Job Efficiency
Ensuring that your SLURM jobs are "efficient" is an important part and vital step of writing good code and being a responsible member of the HPC community. Job efficiency refers to how well you utilize the computational resources that have been allocated to your job.
Why Job Efficiency Matters
1. Lower Running Costs
Efficient jobs consume fewer computational resources over time, which directly translates to reduced costs. By optimizing your jobs to use resources effectively, you minimize wasted compute time and reduce your overall expenditure on HPC resources. This is particularly important for users managing limited budgets or grant-funded research.
2. Faster Job Start Times
When you request only the resources you actually need, your job is more likely to find available slots in the queue sooner. Jobs with smaller resource requests (CPU cores, memory, GPU devices) match available partition slots more frequently, meaning your job will start executing much sooner compared to over-provisioned requests that must wait for larger resource blocks to become free.
3. Faster Start Times for Others
HPC clusters are shared resources. When your job uses only what it needs, you free up resources for other users' jobs to run. This collaborative approach reduces overall job queue times for the entire community, improving the shared experience for all researchers on the cluster. Inefficient job submissions can waste resources that could be used by multiple other jobs.
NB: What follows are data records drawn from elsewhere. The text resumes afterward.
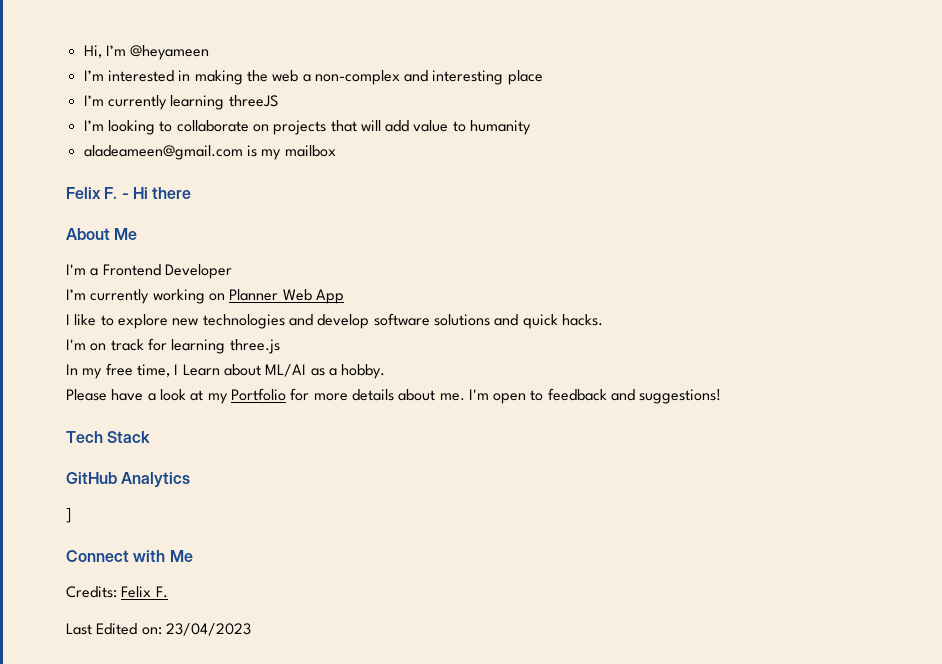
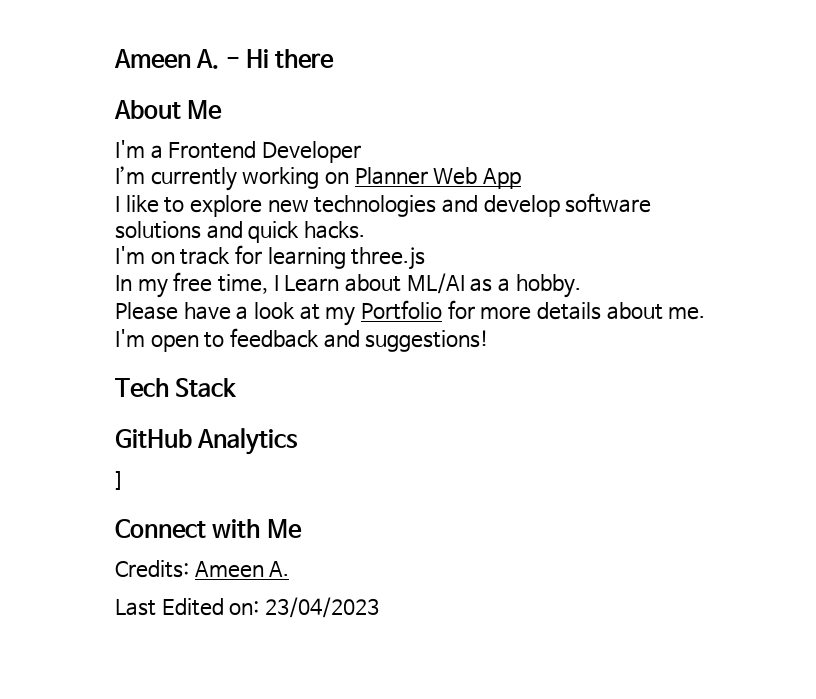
- Hi, I’m @heyameen
- I’m interested in making the web a non-complex and interesting place
- I’m currently learning threeJS
- I’m looking to collaborate on projects that will add value to humanity
- aladeameen@gmail.com is my mailbox
- Felix F. - Hi there
+ Ameen A. - Hi there
- Credits: Felix F.
+ Credits: Ameen A.

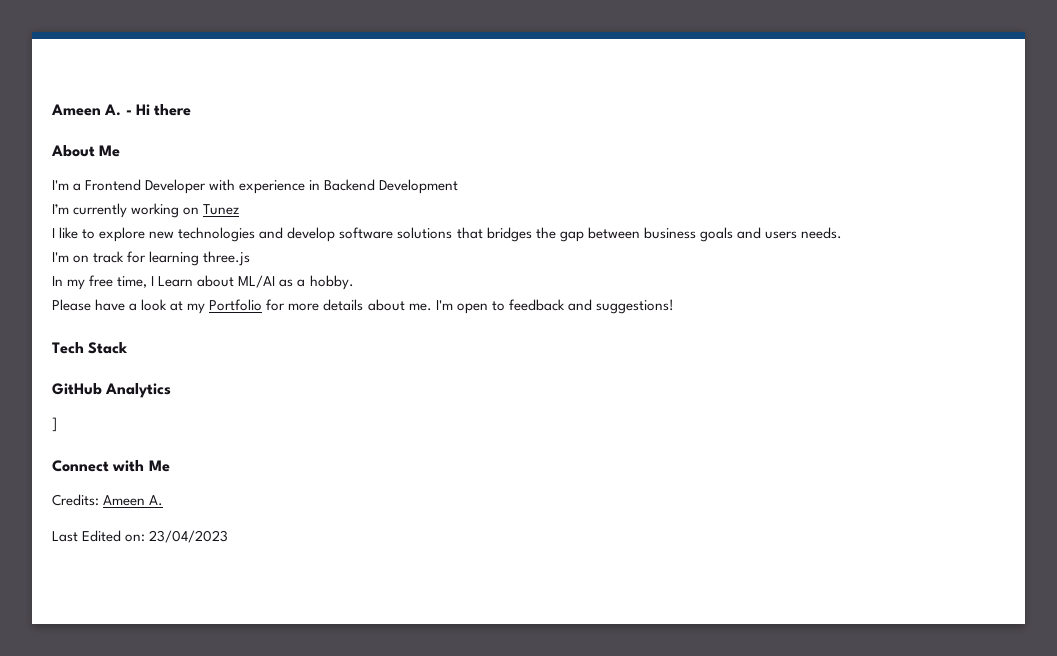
- I'm a Frontend Developer
+ I'm a Frontend Developer with experience in Backend Development
- I’m currently working on Planner Web App
+ I’m currently working on Tunez
- I like to explore new technologies and develop software solutions and quick hacks.
+ I like to explore new technologies and develop software solutions that bridges the gap between business goals and users needs.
4. Better Overall Resource Utilization
Efficient job submissions lead to better utilization of the entire HPC cluster. When jobs are right-sized and well-tuned:
- The cluster schedules more jobs simultaneously
- Less compute time sits idle or underutilized
- Hardware resources (CPUs, memory, GPUs) are fully leveraged
- The cluster can serve more users with the same infrastructure
This maximizes the scientific output and productivity of your research group and the entire institution.
Do not over-allocate resources
If you over-allocate then your job could be waiting in pending PD status with reason being (Resources) if the cluster is busy.
For you
For example, if you request 100GB of RAM for your job when it only needs 10GB, Slurm will hold your job until their is 100GB available.
For others
Other users may also suffer while they are waiting for resources to become available. If you are allocating those resources, other users cannot use them.
Prepare you jobs
It is a best practice to do tests on small datasets prior to running the whole analysis.
Use Checkpoints
Using checkpoints in your code can be a great way to determine efficiency and make your job fault-tolerant to crashes or out-of-memory errors. Some examples of checkpoints would be using Slurm Array jobs and/or builtin checkpoint options in the application you are using.
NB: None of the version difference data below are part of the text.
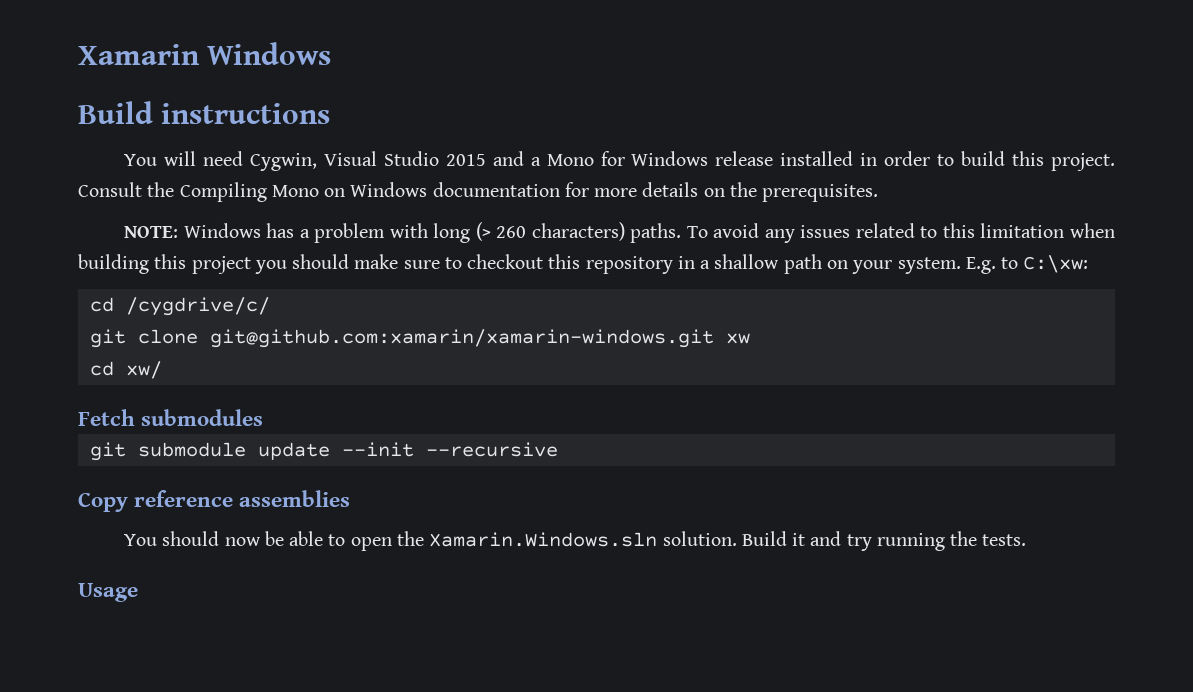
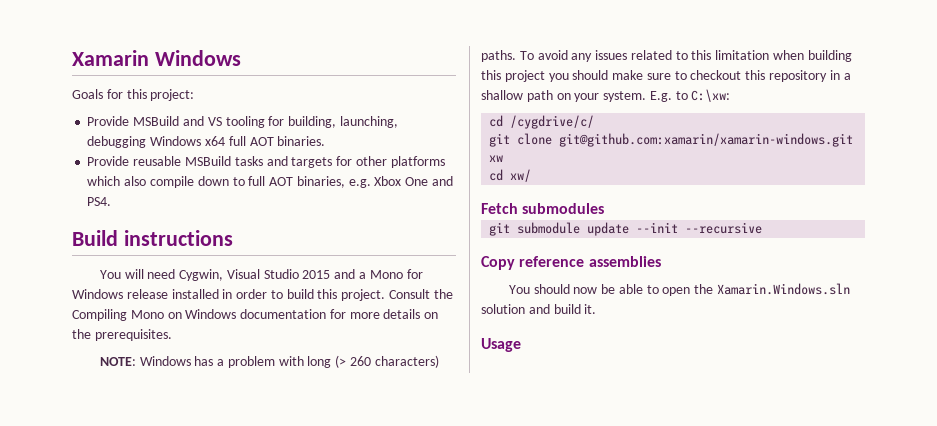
+ Goals for this project:
+ Provide MSBuild and VS tooling for building, launching, debugging Windows x64 full AOT binaries.
+ Provide reusable MSBuild tasks and targets for other platforms which also compile down to full AOT binaries, e.g. Xbox One and PS4.
- You should now be able to open the Xamarin.Windows.sln solution. Build it and try running the tests.
+ You should now be able to open the Xamarin.Windows.sln solution and build it.

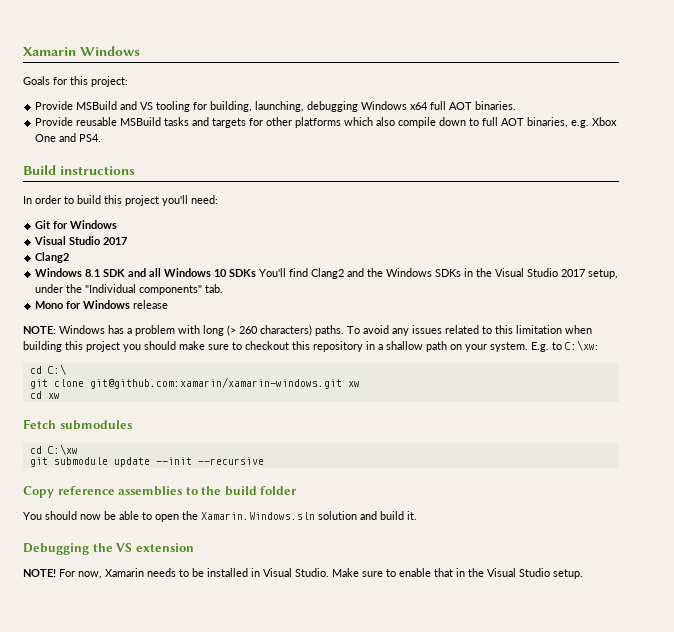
- You will need Cygwin, Visual Studio 2015 and a Mono for Windows release installed in order to build this project. Consult the Compiling Mono on Windows documentation for more details on the prerequisites.
+ In order to build this project you'll need:
+ Git for Windows
+ Visual Studio 2017
+ Clang2
+ Windows 8.1 SDK and all Windows 10 SDKs You'll find Clang2 and the Windows SDKs in the Visual Studio 2017 setup, under the "Individual components" tab.
+ Mono for Windows release
- cd /cygdrive/c/
+ cd C:\
- cd xw/
+ cd xw
+ cd C:\xw
- Copy reference assemblies
+ Copy reference assemblies to the build folder
- Usage
+ Debugging the VS extension
+ NOTE! For now, Xamarin needs to be installed in Visual Studio. Make sure to enable that in the Visual Studio setup.

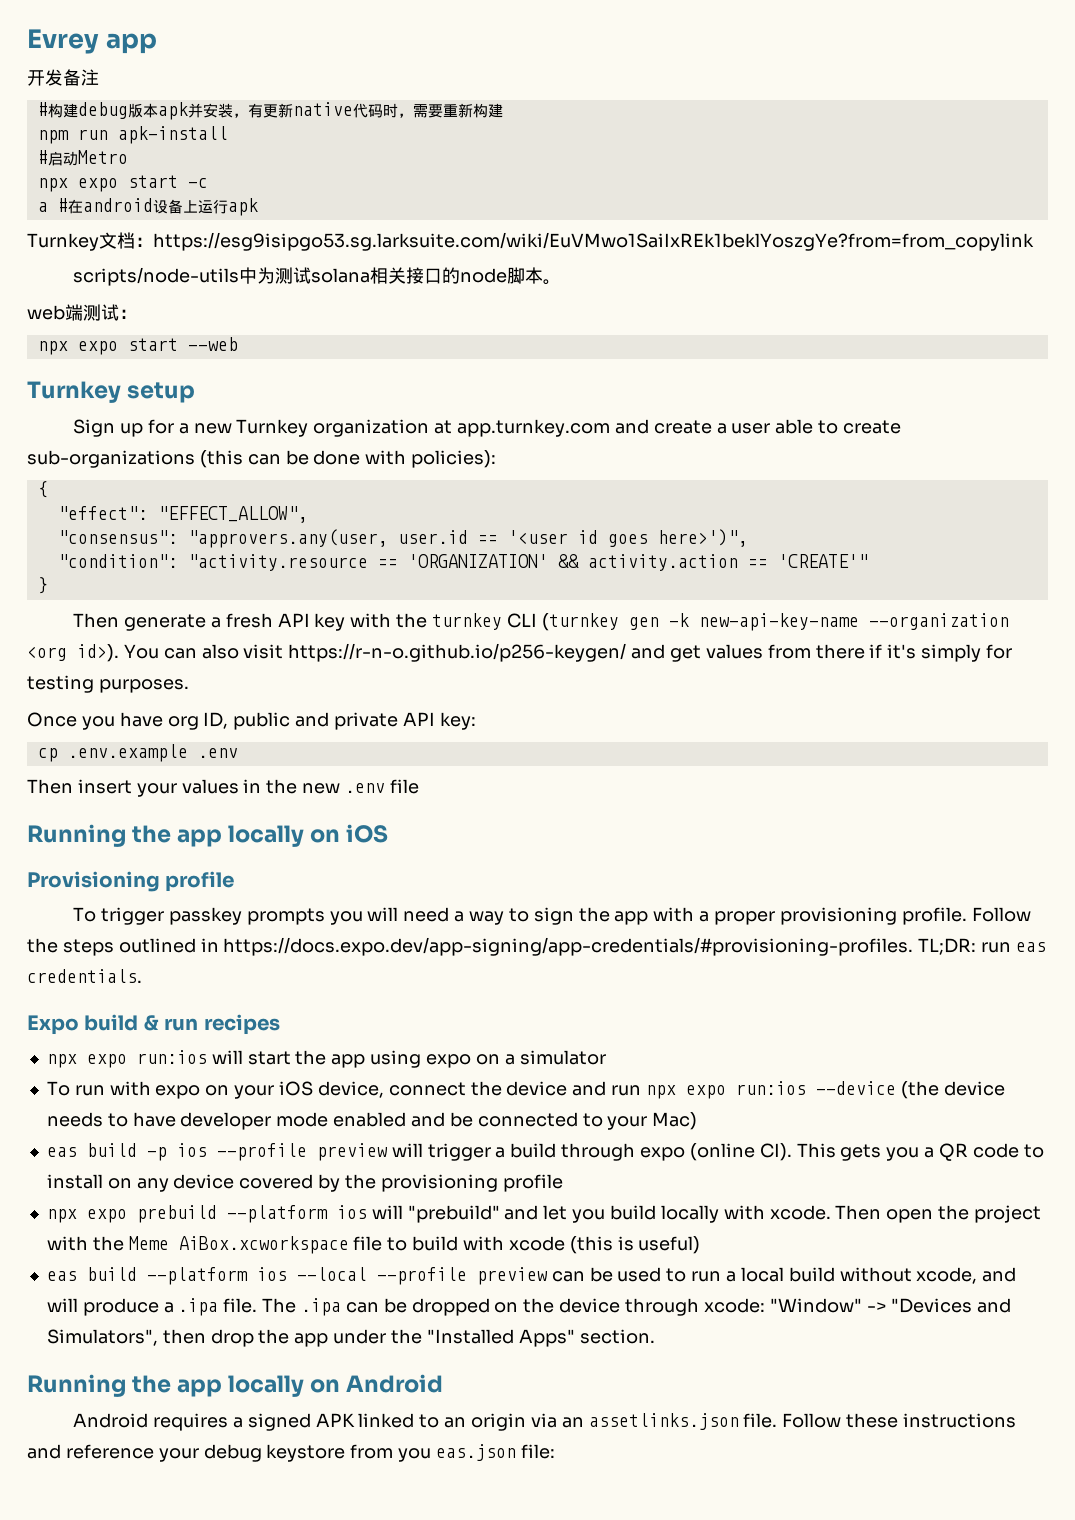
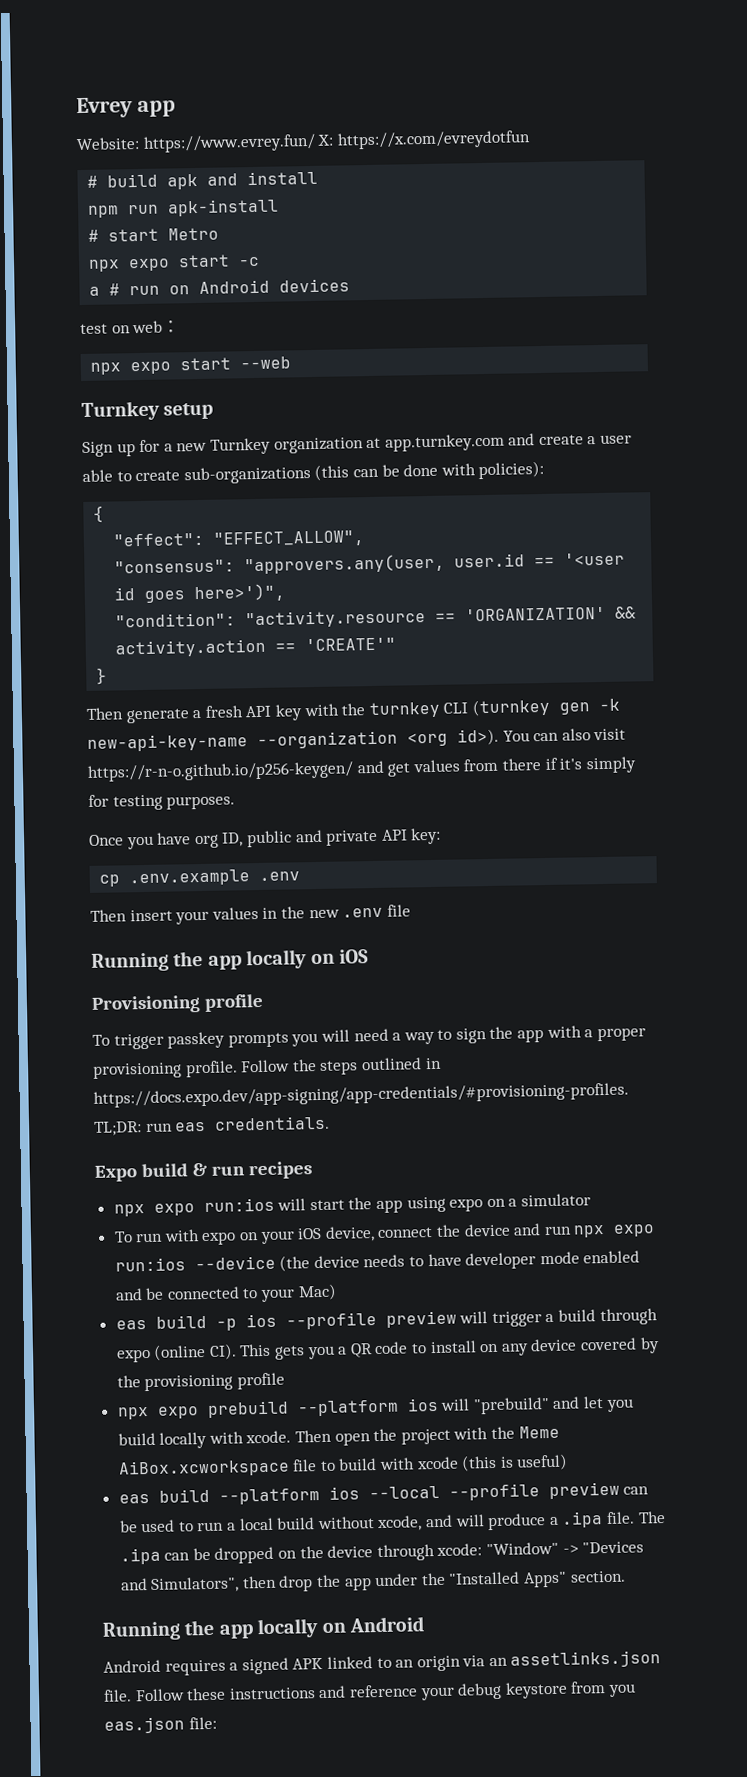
- 开发备注
- #构建debug版本apk并安装，有更新native代码时，需要重新构建
+ Website: https://www.evrey.fun/ X: https://x.com/evreydotfun
+ # build apk and install
- #启动Metro
+ # start Metro
- a #在android设备上运行apk
- Turnkey文档：https://esg9isipgo53.sg.larksuite.com/wiki/EuVMwo1SaiIxREk1beklYoszgYe?from=from_copylink
- scripts/node-utils中为测试solana相关接口的node脚本。
- web端测试：
+ a # run on Android devices
+ test on web：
Post Analysis with reportseff
It is possible to learn from completed jobs using reportseff to adjust as closely as possible to requirements.
module load reportseff
reportseff -u $USER
JobID State Elapsed TimeEff CPUEff MemEff
15784387 COMPLETED 00:10:00 90.7% 50.2% 37.6%
Add additional information using the --format option. For example:
reportseff -u $USER --format +reqcpus,AveCPU,CPUTime,reqmem,MaxRSS,user,Account,start,end,NNodes,NodeList,QOS,Partition
JobID State Elapsed TimeEff CPUEff MemEff ReqCPUS AveCPU CPUTime ReqMem MaxRSS User Account Start End NNodes NodeList QOS Partition
15784387 COMPLETED 00:10:00 90.7% 50.2% 37.6% 1 00:00:00 00:10:00 1G 440K user account 2026-06-12T12:29:03 2026-06-12T12:39:03 1 node043 normal defq
See the reportseff GitHub for more details on all options.
Opitimisation
Memory
Every job requires a certian amount of memory (RAM) to run. Hence, it is necessary to request the appropriate amount of memory.
Not enough: As Slurm strictly imposes the memory your job can use, if insufficient memory is requested and allocated for your job, your program may crash with an out-of-memory error.
Too much: if too much memory is allocated, the resources that can be used for other tasks will be wasted. Usually, you can request more memory than you think you’ll need for a specific job, then track how much you use it to fine-tune future requests for similar jobs.
Note
If you do not specify a --mem option, you will be defaulted to 1MB.
Time
Specifying time limits with the --time option is importing to ensuring that your job has enough time to run. The lower your time, the better chances of your job being "backfilled".
Backfill is a mechanism that allows lower priority jobs to begin earlier in order to fill idle slots, as long as they are completed before the next high priority job is expected to begin based on resource availability. In other words, if your job is small enough, it can be backfilled and scheduled alongside a larger, higher-priority job.

Note
If you do not specify a --time option, you will be defaulted to 1 hour. After 1 hour, your job will be canceled.
CPU
CPU is not the easiest parameter to optimise (unless your tool is single-threaded).
Although a parallel code execution can save significant time compared to execution on a single core, you may notice that the speed of your code execution does not increase in proportion to the number of IT resources used.
If you need more CPUs than a single node has, please see the section on MPI.
Note
If you do not specify one of the many cpu/node options in Slurm, you will be defaulted 1 cpu/task/node.
GPU
Check your job is currently using the GPU, for example, you can use the nvidia-smi command during processesing.